Uncle Bardie’s Spotlight Movie: The Editor and His Author

Once a week on Friday, Uncle Bardie celebrates the creativity in others by shining a Spotlight on a movie, a song or a creator. To celebrate April as National Poetry Month, this week’s Movie Spotlight is “Genius” (2016):

Novelists have a dream. To find the perfect editor. And not just any perfect editor. We want Maxwell Perkins.

Maxwell Perkins was an editor at Scribner’s during the first half of the twentieth century. His impact on an American literature in the twentieth century cannot be overestimated. It was Perkins who edited Scott Fitzgerald, Ernest Hemingway, Thomas Wolfe, Marjorie Kinnan Rawlings and James Jones. Not only was he their editors, he developed strong personal relationships with his authors, relationships that were invaluable to the writers.

“Genius” is the story of his relationship with one of his most difficult writers, Thomas Wolfe. Based on the biography by Scott Berg, Director Michael Grandage gives the viewer a portrait of a friendship between two enormously talented individuals. No matter how difficult Wolfe (Judd Law) became, Perkins (Colin Firth) was able to grasp the potential of a great American writer and work with him to form his prose into the magnificent books they became.

With his performance as Max Perkins, I must say that Colin Firth is now my favorite English actor. And this is the kind of film that makes you want to read the book.

There’s only two more things I could ask  for: a movie of Perkin’s relationship with Fitzgerald and one of his relationship with Hemingway. Now wouldn’t that make a great trilogy? Oh, what the hell. Why not do an HBO series on the life, times and work of Maxwell Perkins? Do it for one season. What a great series that could be.

Uncle Bardie’s Movie Spotlight: Much Ado About Jane

Once a week on Friday, Uncle Bardie celebrates the creativity in others by shining a Spotlight on a movie, a song or a creator. To celebrate Women’s History Month, this week’s Spotlight Movie is “Becoming Jane” (2007):

Jane Austen’s books become more and more popular every year. Her popularity seems to be overtaking Charles Dickens as the Great English Novelist. Yet her books are not about war or power or any of the other themes we expect in a great novelist. Instead her novels focus on small town English society and the pursuit of a husband by the heroines. Seems like a trivial subject, doesn’t it?

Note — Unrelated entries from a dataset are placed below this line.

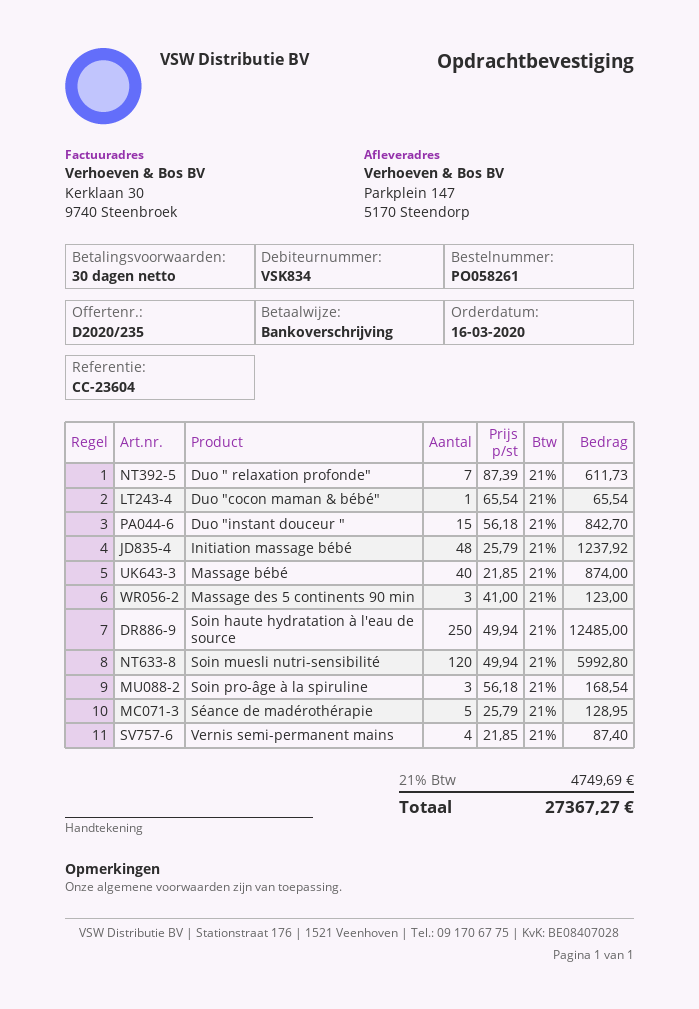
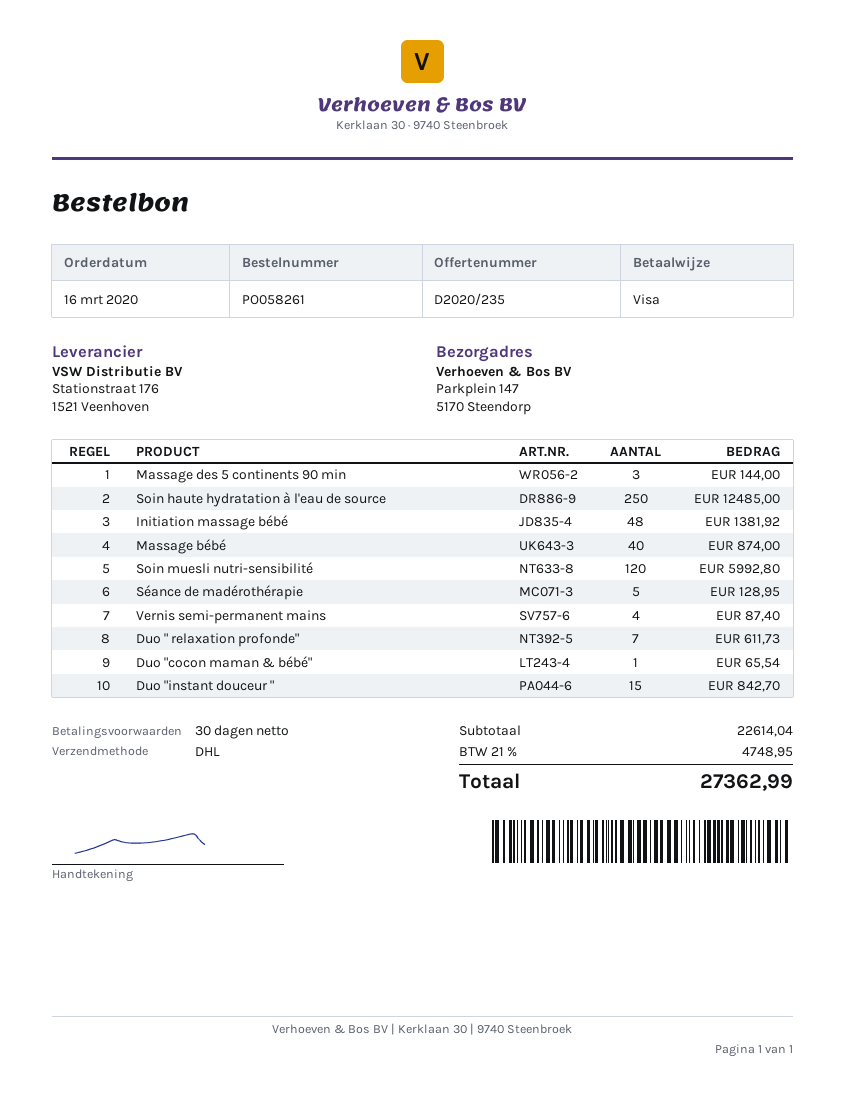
payment method: bank transfer -> Visa
Initiation massage bébé: 48 for 1237.92 -> 48 for 1381.92
Massage des 5 continents 90 min: 3 for 123.00 -> 3 for 144.00
Soin pro-âge à la spiruline: 3 for 168.54 -> none
tax: 21% = 4749.69 -> 21% = 4748.95
total: 27367.27 -> 27362.99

In the hands of Jane Austen, it isn’t. It is the perfection of her writing, the creation of wonderful characters, and a story world that is so specific to a time and a place that make her that most universal of writers. Like another great female writer, Emily Dickinson, Austen made the details of an obscure life into great art.

We don’t know if the story in “Becoming Jane” is true. It portrays a young Jane (Anne Hathaway) swept off her feet by a lawyer acquaintance, Thomas Lefroy (James McAvoy). The director Julian Jarrold, and the screenwriters have made educated guesses which may not be true but they could be.

Hathaway and McAvoy are supported with the wonderful performances of Julie Waters and James Cromwell as Jane’s parents, and Maggie Smith as Lady Gresham. Though the film did not get high marks from the critics, I find it endearing and I liked the film score very much. One could do a lot worse than watching this film for an evening’s entertainment.

And who knows? It might encourage you to jump in and read one of her wonderful novels. I know it has me.